What is required ::
Some lines in the listing below may include the string "AVEC". How many are there? Give only the number.

Input ::
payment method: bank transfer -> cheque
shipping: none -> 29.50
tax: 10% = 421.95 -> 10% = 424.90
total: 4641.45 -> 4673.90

...

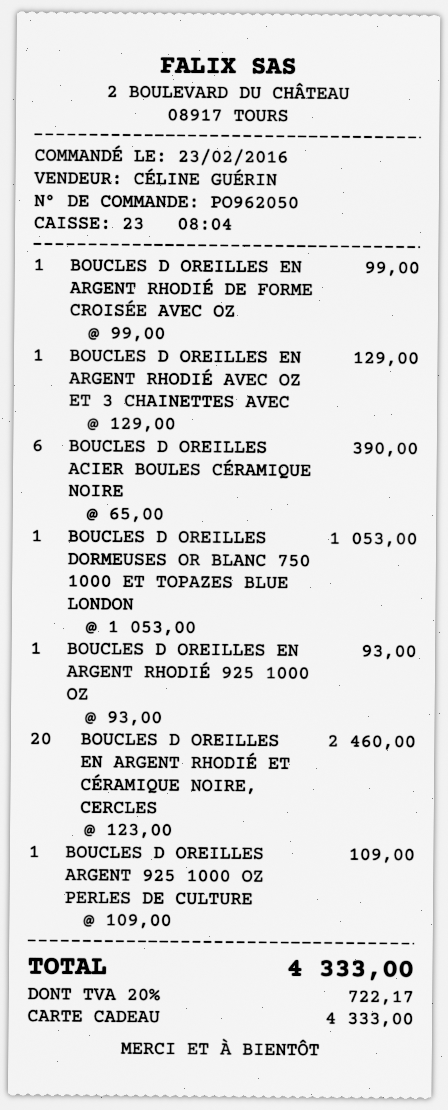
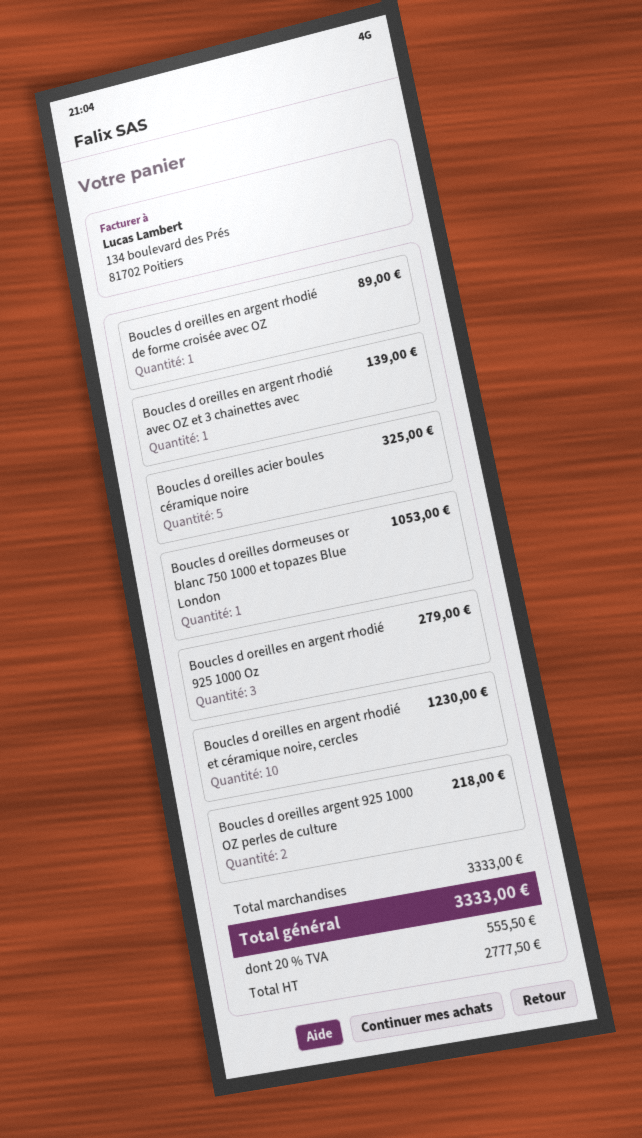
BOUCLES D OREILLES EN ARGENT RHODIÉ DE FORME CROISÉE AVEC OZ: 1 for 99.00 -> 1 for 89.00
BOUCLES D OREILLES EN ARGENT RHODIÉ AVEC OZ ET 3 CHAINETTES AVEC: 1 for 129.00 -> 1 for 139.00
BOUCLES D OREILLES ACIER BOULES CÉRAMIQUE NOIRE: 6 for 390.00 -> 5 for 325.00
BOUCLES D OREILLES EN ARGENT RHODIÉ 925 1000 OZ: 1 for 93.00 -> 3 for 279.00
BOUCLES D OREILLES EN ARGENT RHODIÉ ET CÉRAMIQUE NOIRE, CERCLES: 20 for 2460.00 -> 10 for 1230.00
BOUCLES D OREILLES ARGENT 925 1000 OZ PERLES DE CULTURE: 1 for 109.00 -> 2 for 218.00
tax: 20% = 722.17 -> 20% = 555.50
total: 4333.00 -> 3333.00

--

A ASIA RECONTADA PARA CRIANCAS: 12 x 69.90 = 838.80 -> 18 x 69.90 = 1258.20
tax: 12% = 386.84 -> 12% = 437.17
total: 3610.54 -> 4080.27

Final answer ::
2